= The task =
When you reproduce the entries below, keep each one exact and drop any pictures.

= Material for this task =
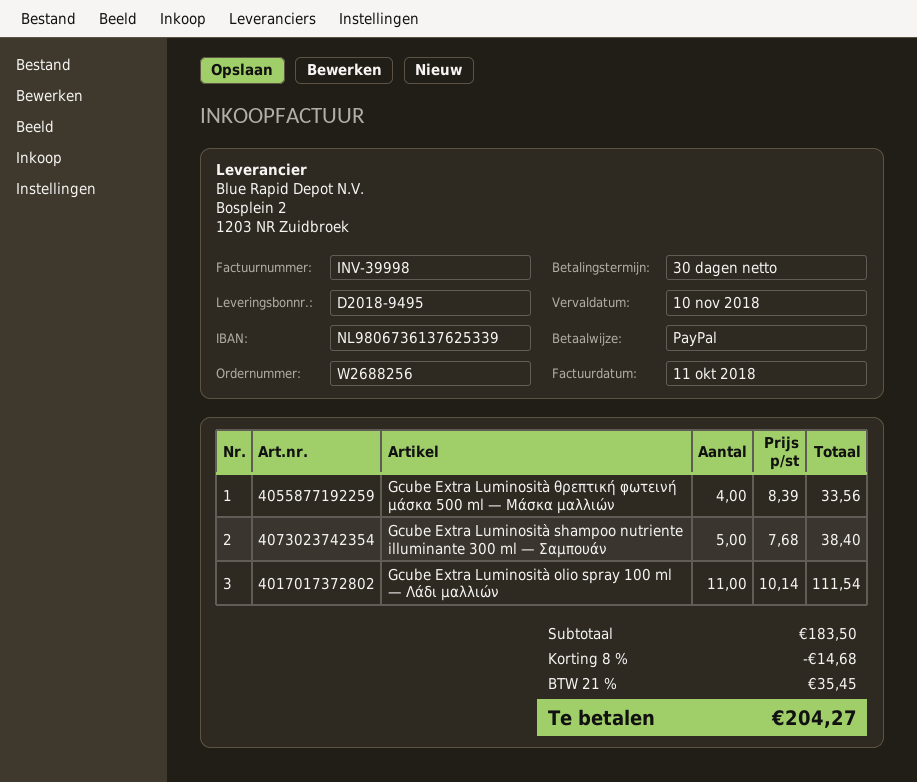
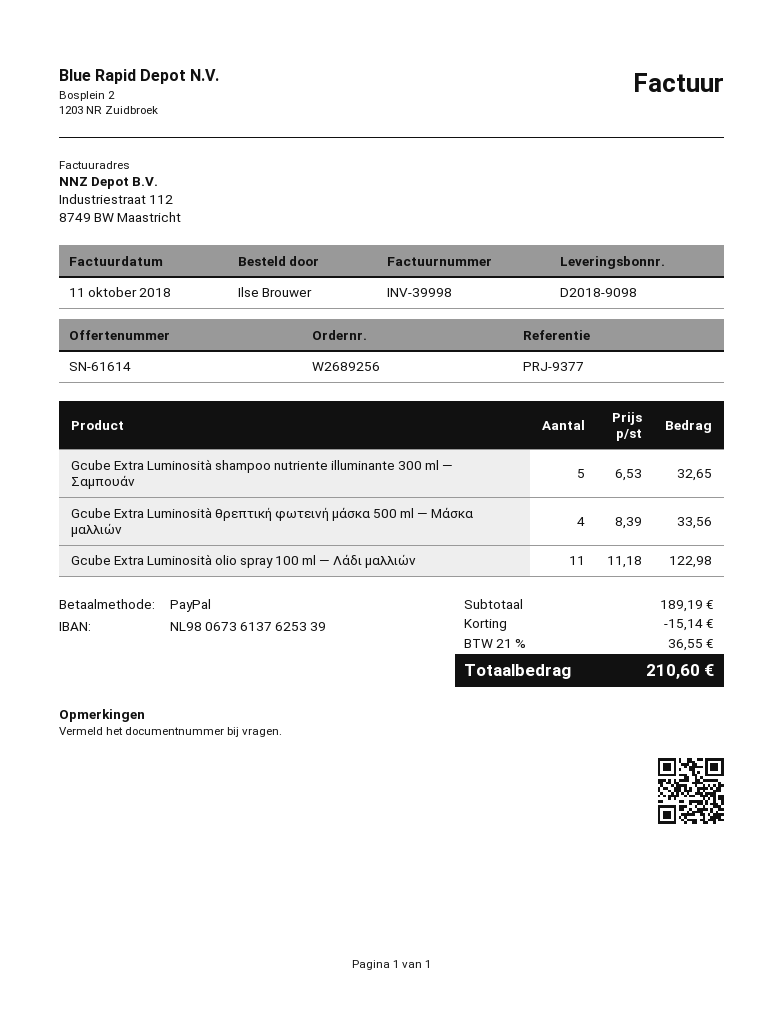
order number: W2688256 -> W2689256
delivery note number: D2018-9495 -> D2018-9098
Gcube Extra Luminosità shampoo nutriente illuminante 300 ml — Σαμπουάν: 5 x 7.68 = 38.40 -> 5 x 6.53 = 32.65
Gcube Extra Luminosità olio spray 100 ml — Λάδι μαλλιών: 11 x 10.14 = 111.54 -> 11 x 11.18 = 122.98
subtotal: 183.50 -> 189.19
discount: 14.68 -> 15.14
tax: 21% = 35.45 -> 21% = 36.55
total: 204.27 -> 210.60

= Response area =
order number: W2688256 -> W2689256
delivery note number: D2018-9495 -> D2018-9098
Gcube Extra Luminosità shampoo nutriente illuminante 300 ml — Σαμπουάν: 5 x 7.68 = 38.40 -> 5 x 6.53 = 32.65
Gcube Extra Luminosità olio spray 100 ml — Λάδι μαλλιών: 11 x 10.14 = 111.54 -> 11 x 11.18 = 122.98
subtotal: 183.50 -> 189.19
discount: 14.68 -> 15.14
tax: 21% = 35.45 -> 21% = 36.55
total: 204.27 -> 210.60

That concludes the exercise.